A Wall Street Tax That Conservatives Should Support

Traditionally “lefty” organizations, including the Daily Kos, are pushing a petition that would place a $.03 tax on short-term Wall Street trading. The petition is short on details, but its description is lengthy enough to see that this is being pitched as a tax against the big bad rich Wall Street bankers:

Air traffic controllers and pre-school teachers are being furloughed or laid off. Mental health programs, scientific research, and unemployment benefits are being slashed — all thanks to the sequester.

Meanwhile, Wall Street speculators just had their best week ever.

Working families should’t be forced to shoulder the burden of economic recovery. Wall Street’s reckless behavior got us in this mess — it’s time they paid to clean it up and started creating real jobs for American workers.

But, couldn’t a well-written short-term trading tax be pitched and welcomed by “conservative” causes as a way to stabilize the stock market and promote sound investment?

The purpose of the stock market is supposed to be for businesses and investors to come together to trade immediate capital for a share of future business growth.

Yet, every year, billions of dollars are sucked out of the stock market by computerized traders who buy and sell large sums of stock literally within seconds. High-frequency-trading (HFT) now accounts for over half of the stocks bought and sold on the market today.

Today’s technology can make trades in less than 48 milliseconds. Many firms by and sell the same stock thousands of times a day.

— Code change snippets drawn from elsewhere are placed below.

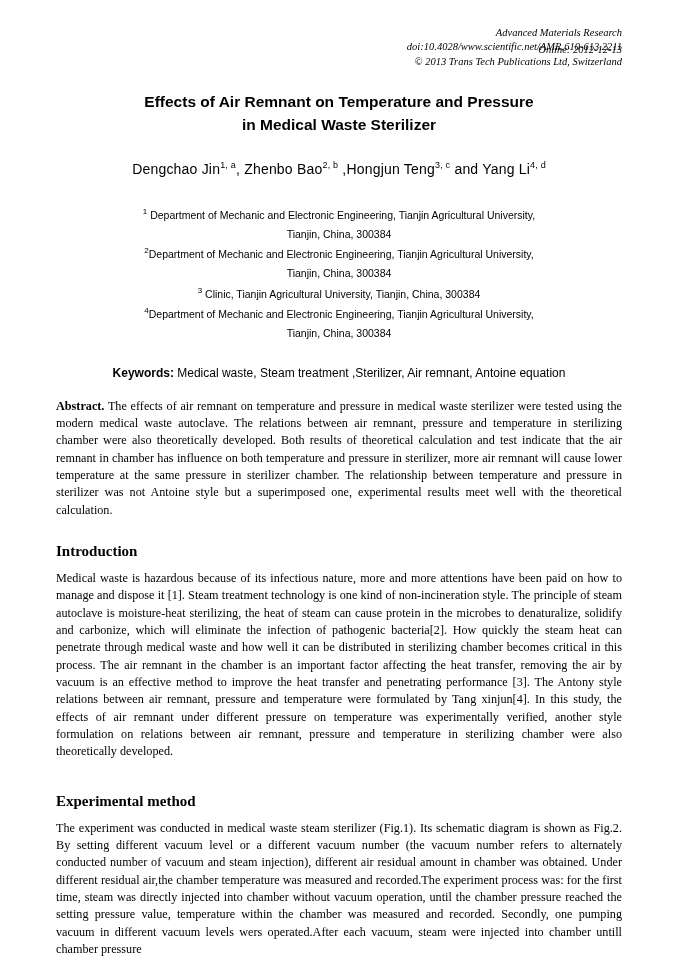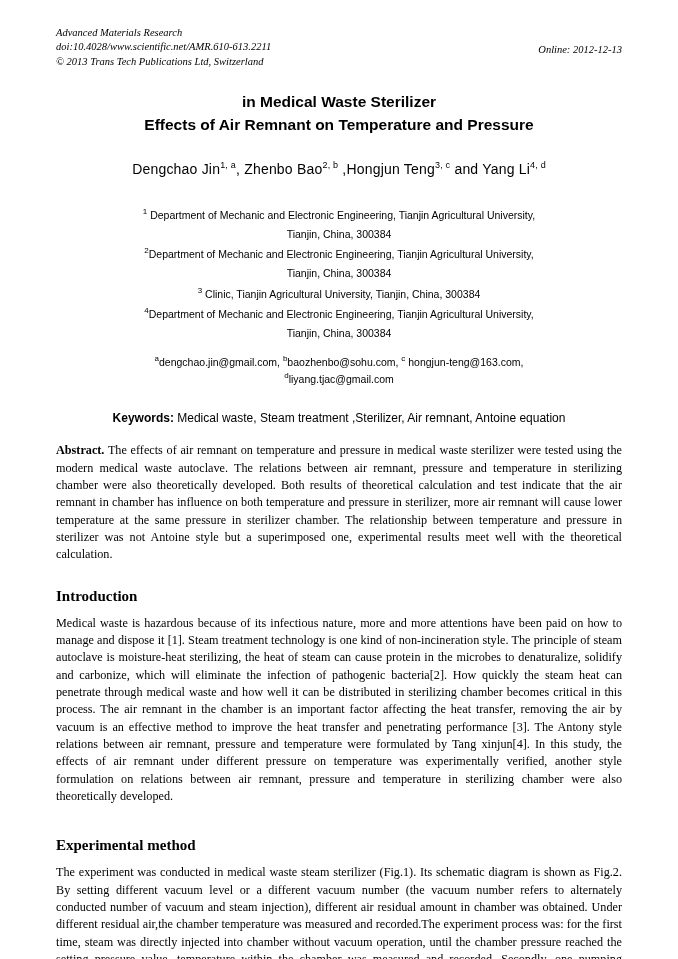--- a/index.html
+++ b/index.html
@@ -28,20 +28,21 @@
   }
   .journal-header .online {
     position: absolute;
     right: 0;
     top: 17px;
     font-style: italic;
     font-size: 10.5px;
   }
   .journal-header div {
     white-space: nowrap;
+    text-align: right;
   }
   .title {
     text-align: center;
     font-family: "Liberation Sans", sans-serif;
     font-weight: bold;
     font-size: 15.5px;
     line-height: 1.45;
     margin-top: 22px;
   }
   .authors {
@@ -122,42 +123,38 @@
 <div class="page">
 
   <div class="journal-header">
     <div class="online">Online: 2012-12-13</div>
     <div>Advanced Materials Research</div>
     <div>doi:10.4028/www.scientific.net/AMR.610-613.2211</div>
     <div>© 2013 Trans Tech Publications Ltd, Switzerland</div>
   </div>
 
   <div class="title">
+    <div>Effects of Air Remnant on Temperature and Pressure</div>
     <div>in Medical Waste Sterilizer</div>
-    <div>Effects of Air Remnant on Temperature and Pressure</div>
   </div>
 
   <div class="authors">
     <span>Dengchao Jin</span><sup>1, a</sup><span>, </span><span>Zhenbo Bao</span><sup>2, b</sup><span> ,</span><span>Hongjun Teng</span><sup>3, c</sup><span> and </span><span>Yang Li</span><sup>4, d</sup>
   </div>
 
   <div class="affil">
     <p class="affil-line"><sup>1</sup><span> Department of Mechanic and Electronic Engineering, Tianjin Agricultural University,</span></p>
     <p class="affil-line">Tianjin, China, 300384</p>
     <p class="affil-line"><sup>2</sup><span>Department of Mechanic and Electronic Engineering, Tianjin Agricultural University,</span></p>
     <p class="affil-line">Tianjin, China, 300384</p>
     <p class="affil-line"><sup>3</sup><span> Clinic, Tianjin Agricultural University, Tianjin, China, 300384</span></p>
     <p class="affil-line"><sup>4</sup><span>Department of Mechanic and Electronic Engineering, Tianjin Agricultural University,</span></p>
     <p class="affil-line">Tianjin, China, 300384</p>
   </div>
 
-  <div class="emails">
-    <div><sup>a</sup><span>dengchao.jin@gmail.com, </span><sup>b</sup><span>baozhenbo@sohu.com, </span><sup>c</sup><span> hongjun-teng@163.com,</span></div>
-    <div><sup>d</sup><span>liyang.tjac@gmail.com</span></div>
-  </div>
 
   <div class="keywords">
     <b>Keywords:</b><span> Medical waste, Steam treatment ,Sterilizer, Air remnant, Antoine equation</span>
   </div>
 
   <div class="abstract">
     <b>Abstract.</b><span> The effects of air remnant on temperature and pressure in medical waste sterilizer were tested using the modern medical waste autoclave. The relations between air remnant, pressure and temperature in sterilizing chamber were also theoretically developed. Both results of theoretical calculation and test indicate that the air remnant in chamber has influence on both temperature and pressure in sterilizer, more air remnant will cause lower temperature at the same pressure in sterilizer chamber. The relationship between temperature and pressure in sterilizer was not Antoine style but a superimposed one, experimental results meet well with the theoretical calculation.</span>
   </div>
 
   <div class="section-head">Introduction</div>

This is not “investment.” It is gambling at best. And, with today’s technology taking out most of the risk, it could even be considered fraud.

By standard measures of “reward per unit of risk” (aka the “sharp ratio”) high frequency trades are thousands of times safer than regular stock trades. Why? It’s because they are not “investing” in the old “risk-reward” system; they are “taking advantage of” the old system by using technology never envisioned by those that created it.

If we allow high-frequency trading to continue to suck the gains out of the stock market, there will soon be no Wall Street left for real investors.

The best way to conserve the old investment/reward system is to focus on a way to prevent these HFT traders from destroying the purpose of the free market; one that protects the rights and expectations of investors.